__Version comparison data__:
Segment Open

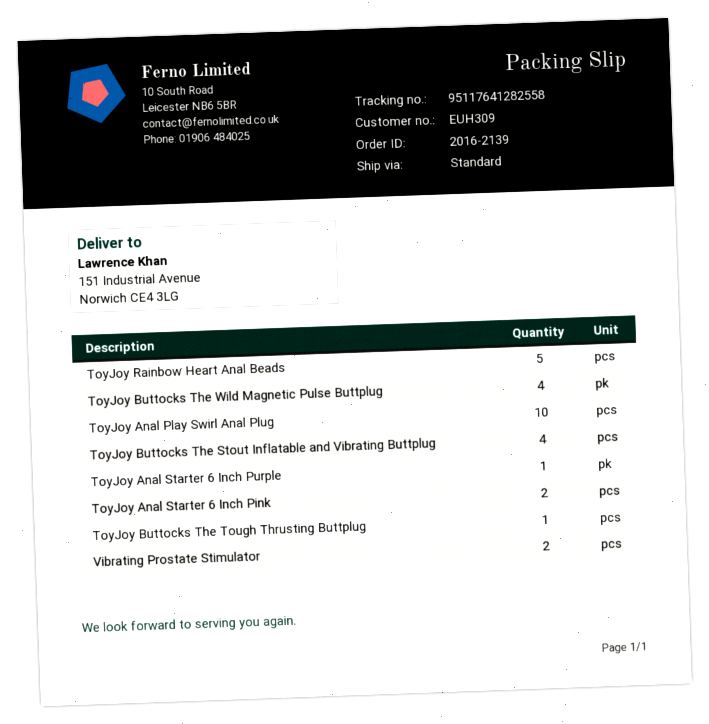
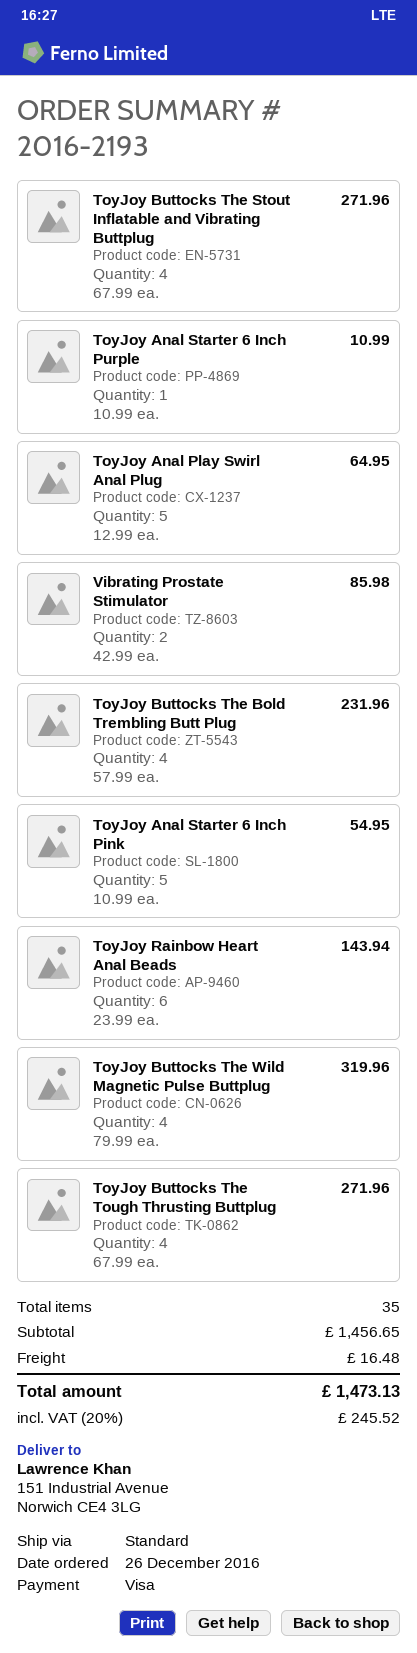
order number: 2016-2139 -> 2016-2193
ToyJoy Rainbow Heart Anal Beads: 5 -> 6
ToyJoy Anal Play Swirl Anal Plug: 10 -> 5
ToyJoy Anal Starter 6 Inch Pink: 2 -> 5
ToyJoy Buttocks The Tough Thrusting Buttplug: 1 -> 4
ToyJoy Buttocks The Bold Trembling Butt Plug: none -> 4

Segment Closed
Segment Open

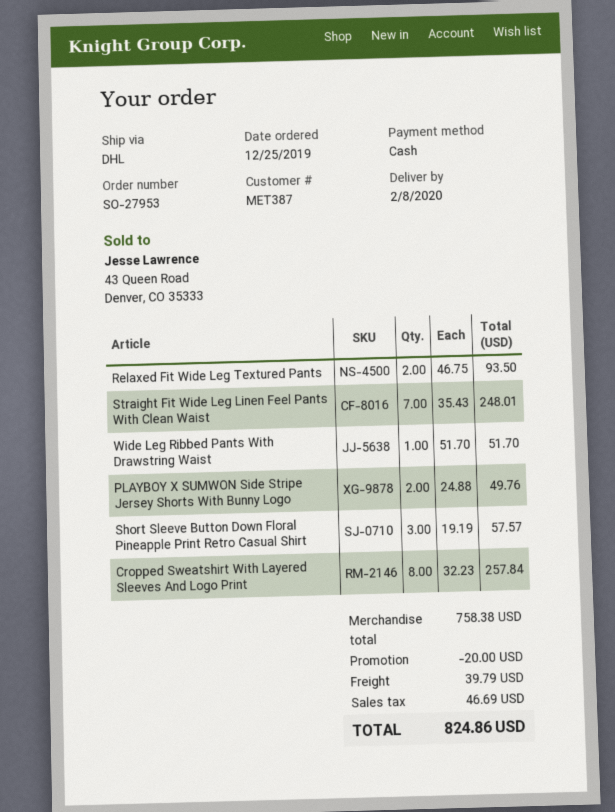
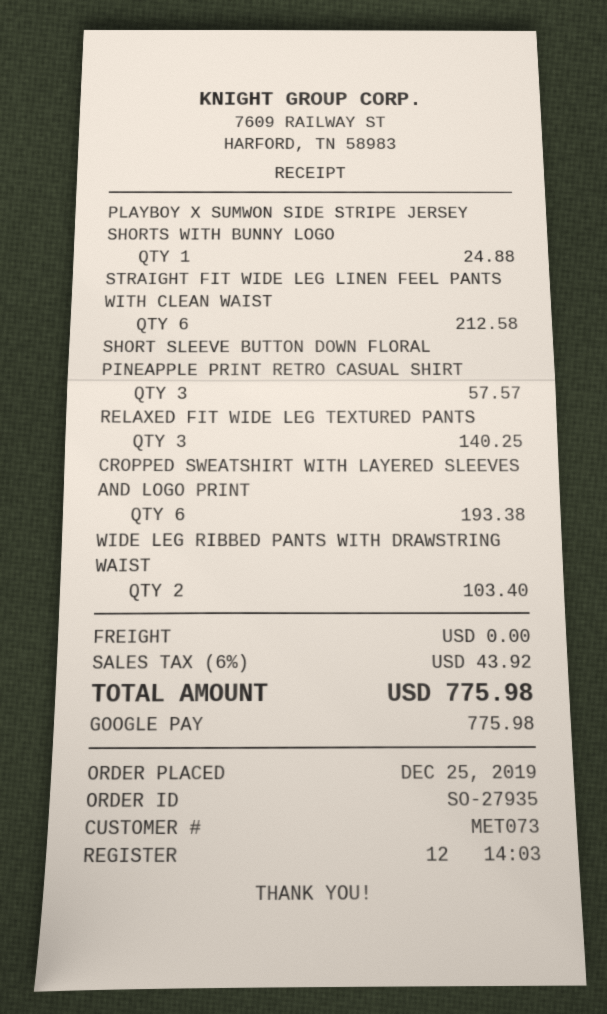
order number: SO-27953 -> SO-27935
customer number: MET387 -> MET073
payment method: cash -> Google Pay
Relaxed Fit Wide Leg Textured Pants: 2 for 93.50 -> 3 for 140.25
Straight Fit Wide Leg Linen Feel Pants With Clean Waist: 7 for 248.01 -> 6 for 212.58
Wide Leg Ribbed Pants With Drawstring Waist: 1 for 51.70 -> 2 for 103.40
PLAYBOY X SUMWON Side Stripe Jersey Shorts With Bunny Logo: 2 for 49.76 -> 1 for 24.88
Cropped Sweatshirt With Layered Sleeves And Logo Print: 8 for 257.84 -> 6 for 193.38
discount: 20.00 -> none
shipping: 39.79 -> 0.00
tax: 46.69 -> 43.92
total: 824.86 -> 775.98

Segment Closed

__WORK INSTRUCTIONS__: All lines above between those holding "shipping: 39.79 -> 0.00" and "total: 824.86 -> 775.98", inclusive, must be set down unchanged, and no other line may be included.

__ANSWER SPACE__:
shipping: 39.79 -> 0.00
tax: 46.69 -> 43.92
total: 824.86 -> 775.98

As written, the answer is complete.